Juliet Johnson for Priests of Prosperity: How Central Bankers Transformed the Postcommunist World (Cornell University Press)

Priests of Prosperity is motivated by a puzzle from the post-communist experience with empirical and theoretical implications for regions around the world: in countries with reform trajectories otherwise so different, why did central banks converge so quickly on a single ideational and institutional model? Drawing on documents and interviews gathered over 14 years from five countries spanning the former Soviet empire, Juliet Johnson shows how a transnational community of central bankers was able to spread a gospel of central bank independence and tight monetary policy, even as the IMF and others were unable to produce similar homogeneity in industrial privatization, agrarian reform, pension restructuring, or any other policy area. Johnson also demonstrates that the failure of this externally- advocated reform to be embedded in local political structures left it open to attack in later years. The book thus shines a light on a crucial but understudied aspect of post-communist political economies and makes a major advance in our understanding of institutional change.

2016

Douglas Rogers for The Depths of Russia: Oil, Power, and Culture after Socialism (Cornell University Press)

Douglas Rogers’s masterful account of the oil industry in Perm’ region provides insights into the nature of governments and corporations, the connections between big business and cultural production, and the evolution of the Soviet and post-Soviet oil sector.  Based on close ethnographic field work and archival research, Rogers shows “the material lives of oil.” He traces the evolution of the Soviet oil industry through the eyes of planners, managers, and even environmental protesters who saw the smog hanging over Perm’.  Rogers is also able to explore the lives of surrogate currencies both before and after the end of the Soviet system.  

In Parts II and III, Rogers takes the reader inside the relationships among the state, foreign NGOs, and LUKoil in their efforts to develop a regional civic identity.  He shows, first, that it was the corporation, rather than the other organizations, that came to lead this project over time, often in an attempt to counter negative impressions of its industry.  Second, he demonstrates the crucial role played by the notion of “depth” in these efforts.  Just as oil is extracted from the depths of the earth, LUKoil’s support for Perm city’s campaign to be a European cultural center focused on the deep cultural roots of the region and its inhabitants, seeking to link the company and the community in the minds of residents.  

In tracing these processes, Rogers uncovers new links among corporations, the material nature of their businesses, and the communities in which they are located.  Those findings illuminate the course of the Russian political economy in the last two and a half decades, and they suggest paths for future research on state-business-society relations in other settings around the world.

Honorable Mention

Susanne A. Wengle for Post-Soviet Power: State-Led Development and Russia’s Marketization (Cambridge University Press)
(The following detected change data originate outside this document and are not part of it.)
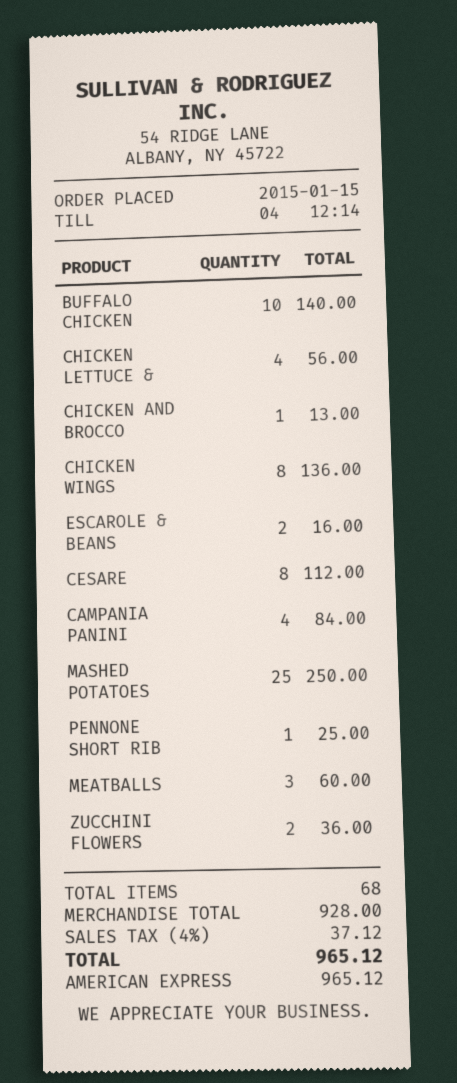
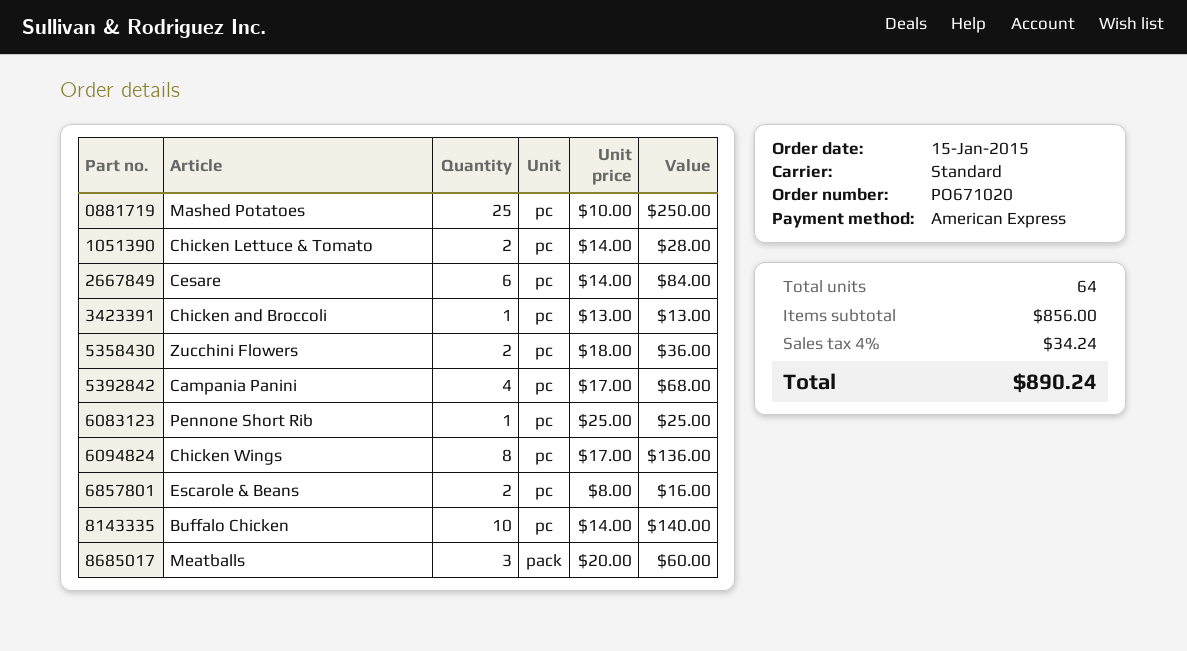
CHICKEN LETTUCE &: 4 for 56.00 -> 2 for 28.00
CESARE: 8 for 112.00 -> 6 for 84.00
CAMPANIA PANINI: 4 for 84.00 -> 4 for 68.00
total quantity: 68 -> 64
subtotal: 928.00 -> 856.00
tax: 4% = 37.12 -> 4% = 34.24
total: 965.12 -> 890.24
Post-Soviet Power, a history of the reform of the Russian electricity sector from 1992 to 2008, the largest electricity liberalization anywhere, is a study of how political rivalries and compromises shaped market institutions in the post-Soviet economy. Wengle shows the role of interests, legacies, ideas, geography, and political and economic actors in this major development reform. Her insights on the political economy of Russia during privatization go well beyond a particular sector in a particular time and place.  

By comparing the changes across three supra-regional areas in Russia and across more than a decade and a half, she incorporates industrial geography, economics, and political science, including game theory, to show the political processes that were employed to create three separate price regimes, which were suited to the diversity of regional production. She moves us beyond various unidimensional understandings of change—whether focused on rent-seeking, state capture, or bureaucratic corruption—to show a dynamic, mutually constitutive relationship between politics and economics.  Her constructivist interpretation of political economy is able to account for governors’ ability to block change in the 1990s but their impotence under Putin, the undeniable prevalence of graft but also the consistent drive toward building supra-regional markets for electricity, and the ability of some oligarchs to shape reforms but the failure of others to do so.  She does this by showing that economic development is the result of shifting political pacts among major players, while transformation of the economic system affects who those major players are.  

This well-written book thus offers empirical detail and theoretical challenges that help us understand the past two decades and will shape any future efforts to study these questions. 

2015

Yanni Kotsonis for States of Obligation: Taxes and Citizenship in the Russian Empire and Early Soviet Republic (University of Toronto Press)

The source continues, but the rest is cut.